[Given records]

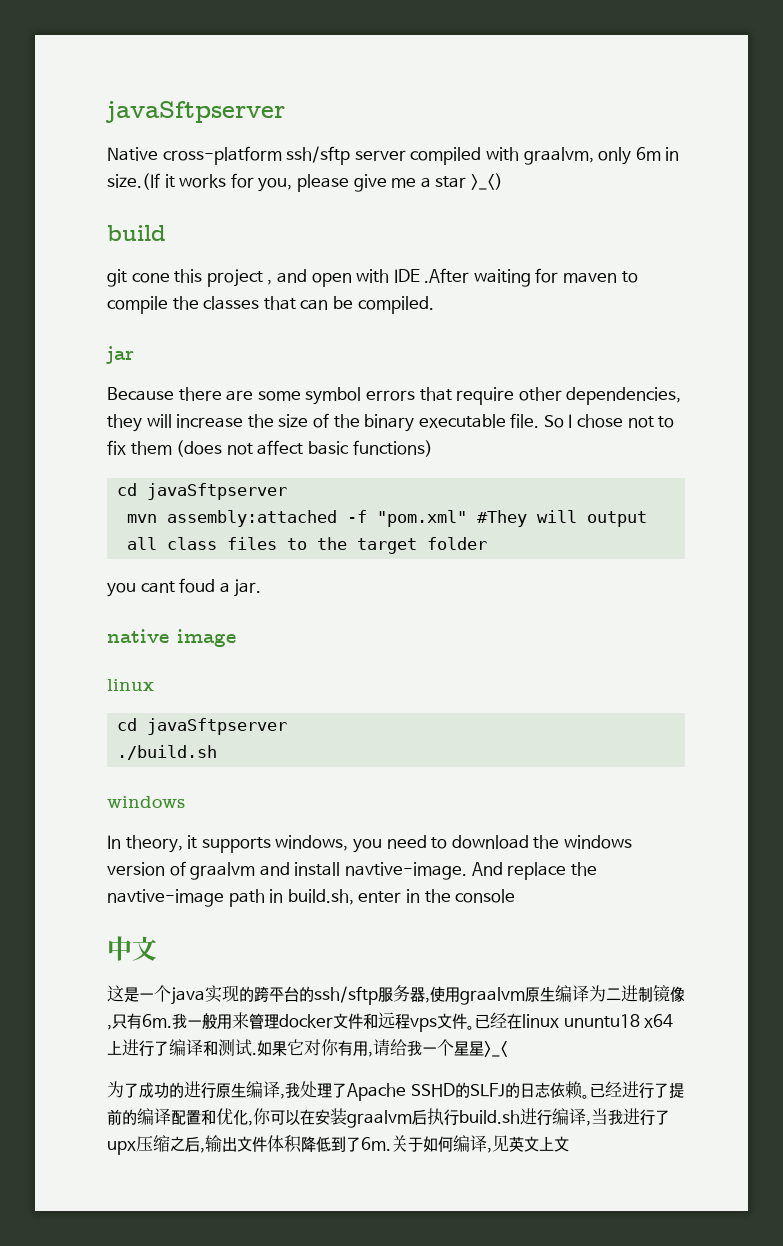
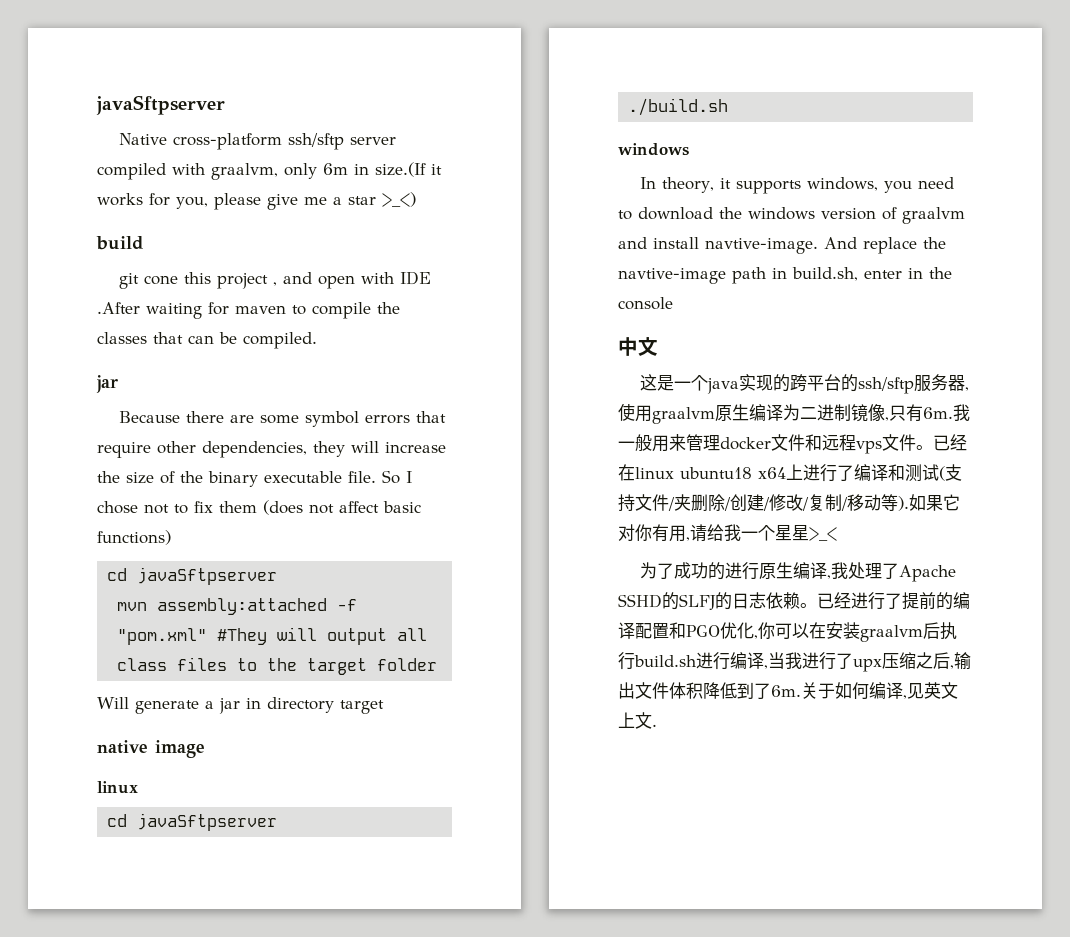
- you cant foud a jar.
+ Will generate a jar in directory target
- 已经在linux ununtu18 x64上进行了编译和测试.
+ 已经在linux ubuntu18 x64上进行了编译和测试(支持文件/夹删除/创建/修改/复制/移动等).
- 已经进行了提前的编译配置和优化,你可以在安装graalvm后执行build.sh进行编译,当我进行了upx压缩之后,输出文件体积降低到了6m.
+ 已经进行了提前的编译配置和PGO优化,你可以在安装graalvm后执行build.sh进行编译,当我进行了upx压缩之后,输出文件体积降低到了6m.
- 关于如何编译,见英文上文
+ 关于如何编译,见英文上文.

[Your task] Within the material, count the lines where the word "当我进行了upx压缩之后" appears. The reply is that number and nothing more.

[Output for this task] 2